_WORK INSTRUCTION_
Give the data below again exactly as it stands. Omit the pictures.

_Before-and-after change data_
==========
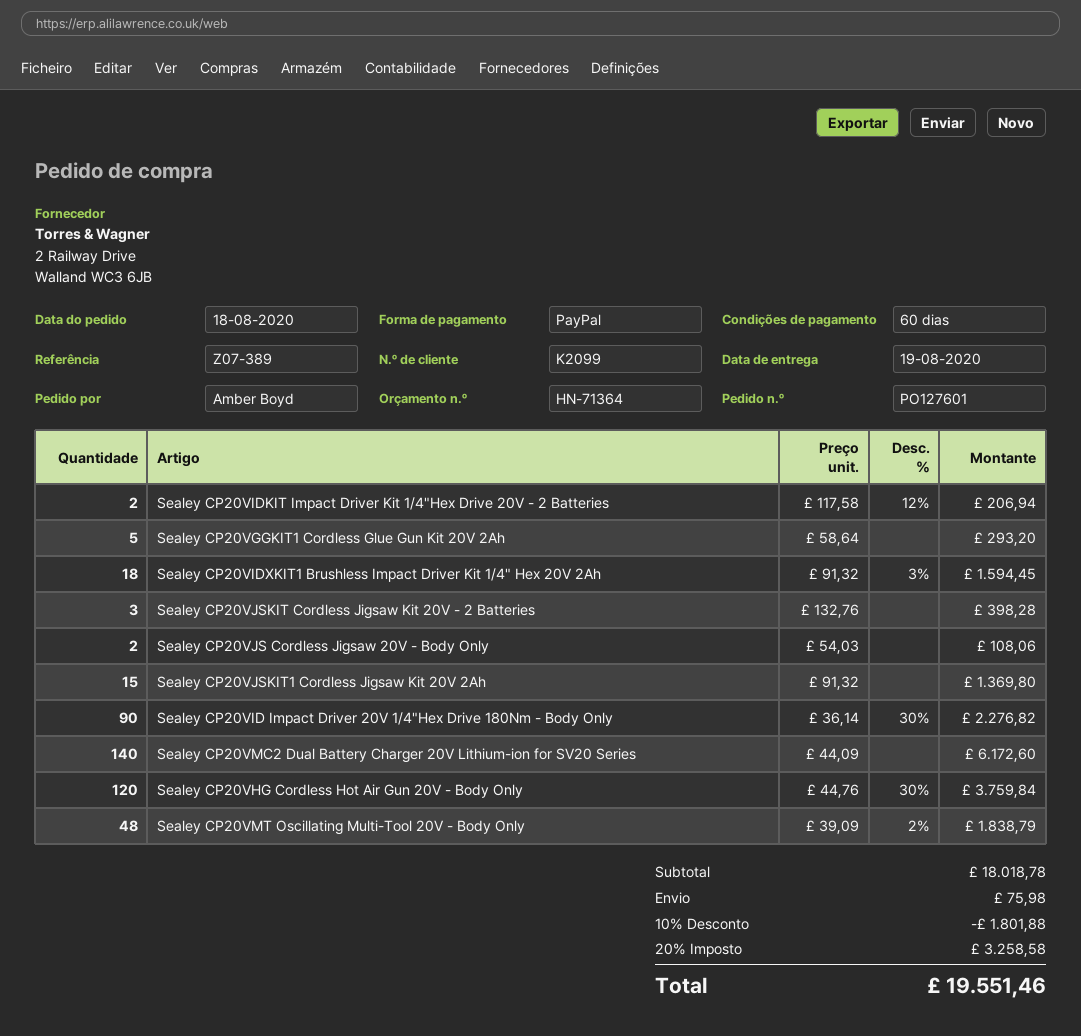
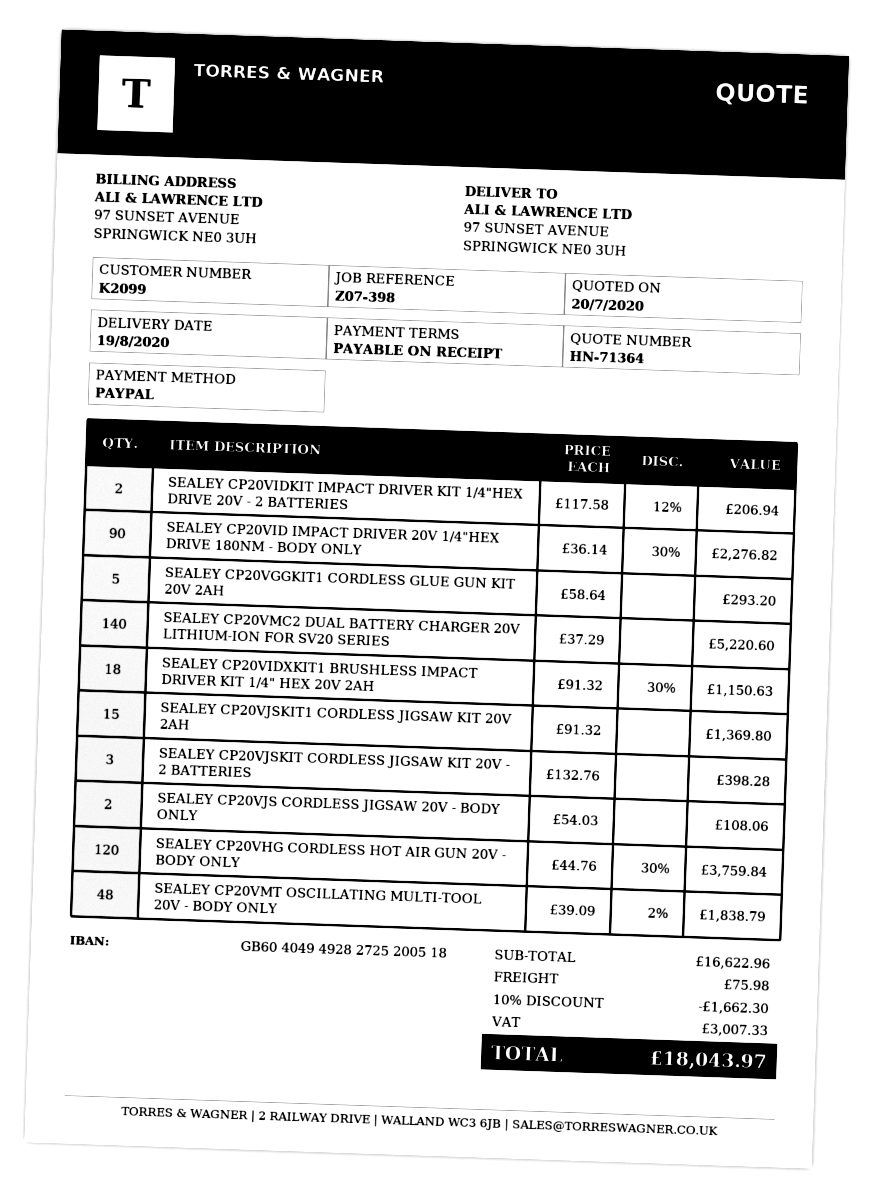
payment terms: 60 days -> on receipt
reference: Z07-389 -> Z07-398
Sealey CP20VIDXKIT1 Brushless Impact Driver Kit 1/4" Hex 20V 2Ah: 18 x 91.32 - 3% = 1594.45 -> 18 x 91.32 - 30% = 1150.63
Sealey CP20VMC2 Dual Battery Charger 20V Lithium-ion for SV20 Series: 140 x 44.09 = 6172.60 -> 140 x 37.29 = 5220.60
subtotal: 18018.78 -> 16622.96
discount: 10% = 1801.88 -> 10% = 1662.30
tax: 3258.58 -> 3007.33
total: 19551.46 -> 18043.97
==========
_EXERCISE RESPONSE_
payment terms: 60 days -> on receipt
reference: Z07-389 -> Z07-398
Sealey CP20VIDXKIT1 Brushless Impact Driver Kit 1/4" Hex 20V 2Ah: 18 x 91.32 - 3% = 1594.45 -> 18 x 91.32 - 30% = 1150.63
Sealey CP20VMC2 Dual Battery Charger 20V Lithium-ion for SV20 Series: 140 x 44.09 = 6172.60 -> 140 x 37.29 = 5220.60
subtotal: 18018.78 -> 16622.96
discount: 10% = 1801.88 -> 10% = 1662.30
tax: 3258.58 -> 3007.33
total: 19551.46 -> 18043.97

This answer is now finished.